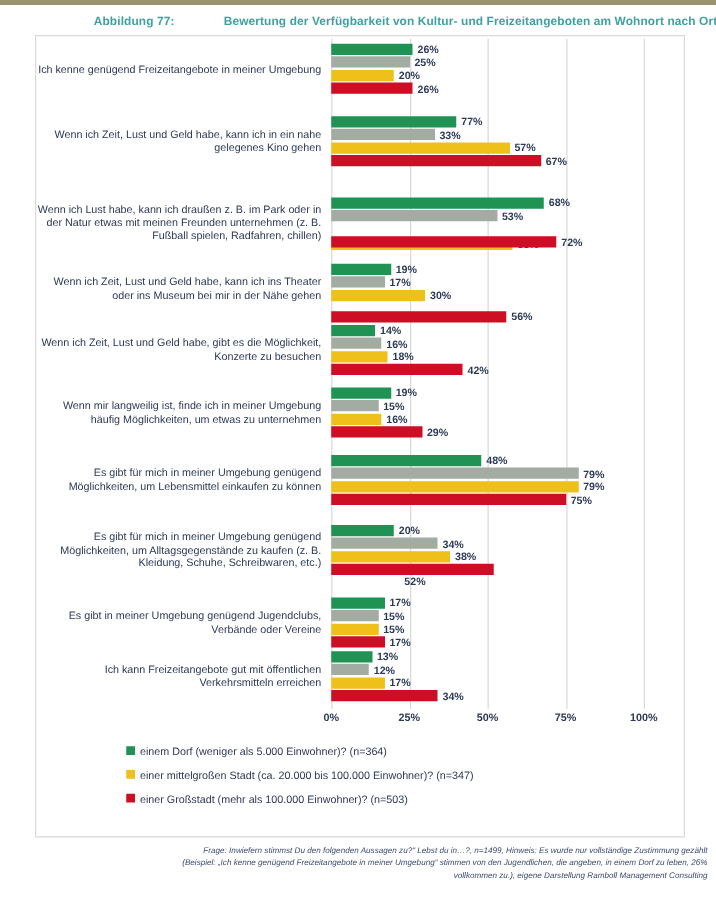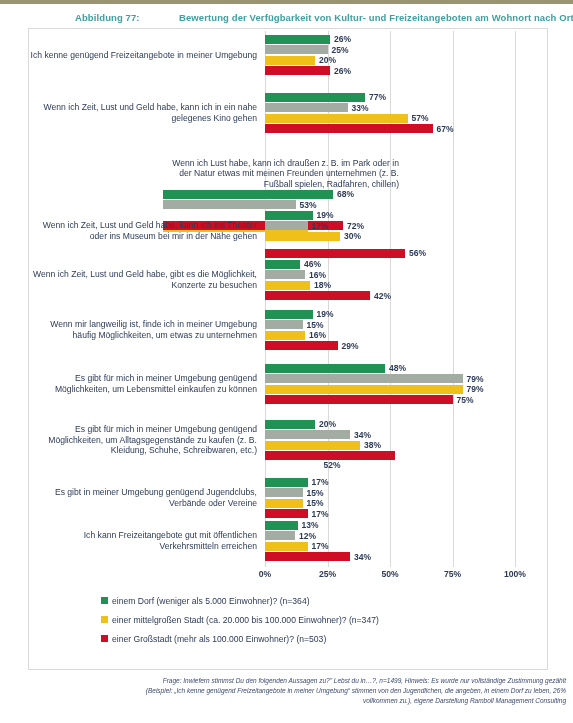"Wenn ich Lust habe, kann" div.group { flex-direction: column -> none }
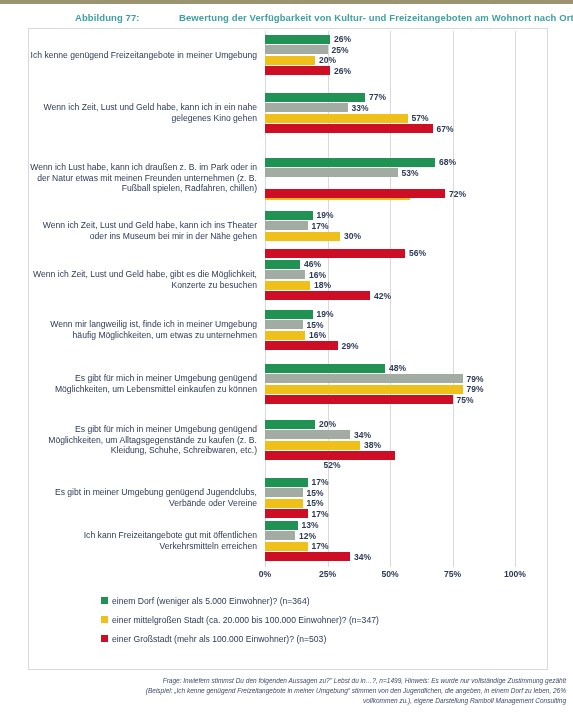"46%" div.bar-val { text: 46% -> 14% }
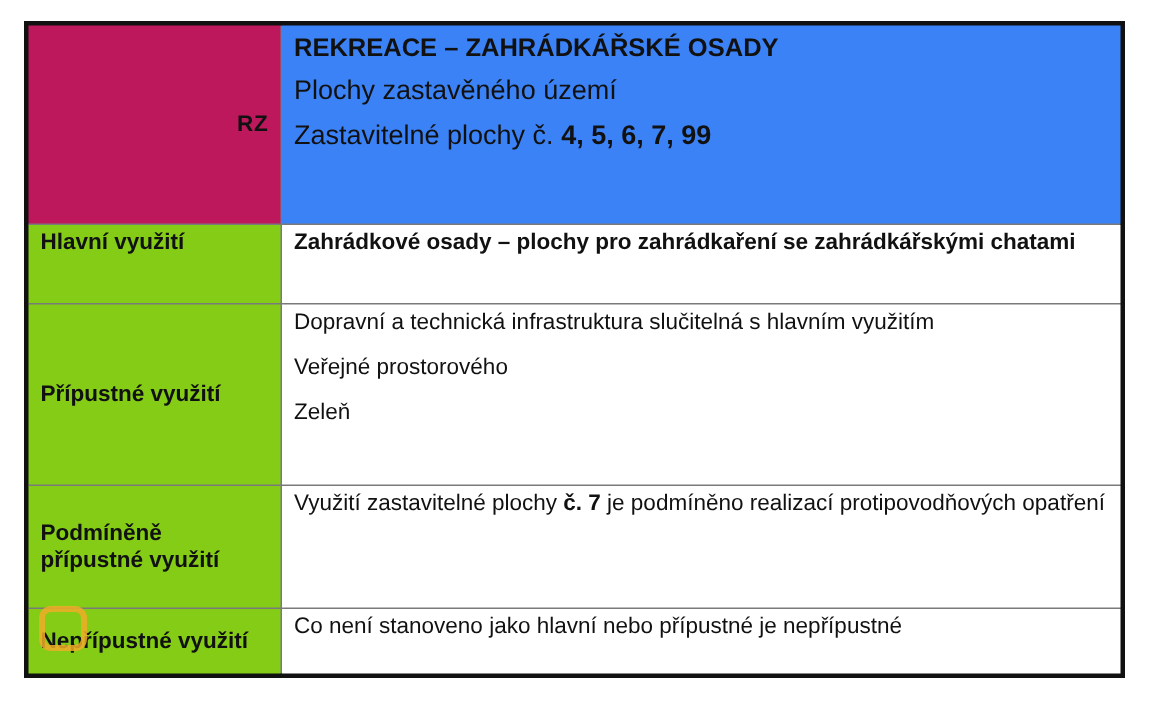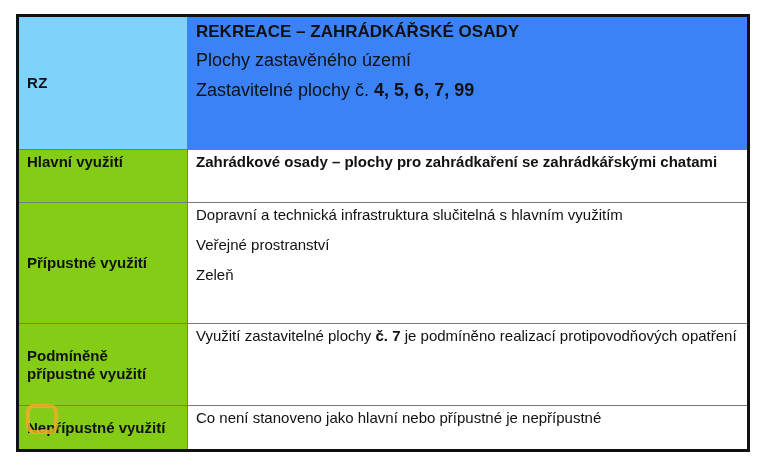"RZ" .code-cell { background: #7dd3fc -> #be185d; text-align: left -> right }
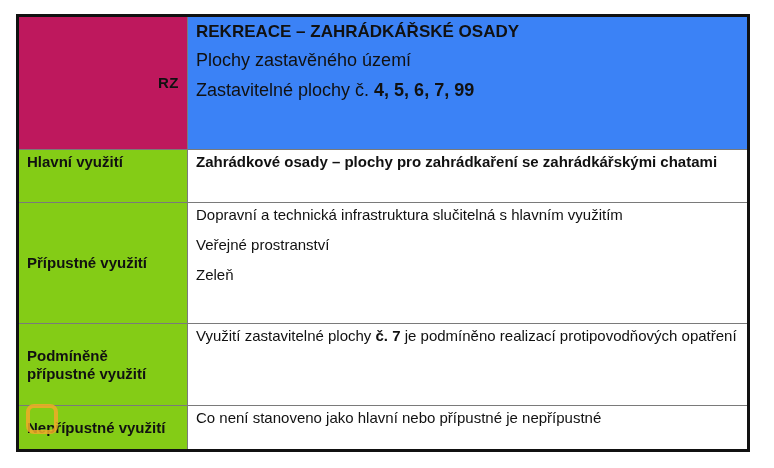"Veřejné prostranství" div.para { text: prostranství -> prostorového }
--
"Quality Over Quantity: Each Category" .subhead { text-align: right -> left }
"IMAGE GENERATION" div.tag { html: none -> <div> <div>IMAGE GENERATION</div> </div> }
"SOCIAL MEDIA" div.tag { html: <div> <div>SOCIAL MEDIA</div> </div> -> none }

> **YOUR GOAL**: The copy should hold exactly the lines above from the one with "flex-direction: column ->" through the one with "text: prostranství ->", both ends counted, and no pictures at all.

> **YOUR SOLUTION**:
"Wenn ich Lust habe, kann" div.group { flex-direction: column -> none }
"46%" div.bar-val { text: 46% -> 14% }
"RZ" .code-cell { background: #7dd3fc -> #be185d; text-align: left -> right }
"Veřejné prostranství" div.para { text: prostranství -> prostorového }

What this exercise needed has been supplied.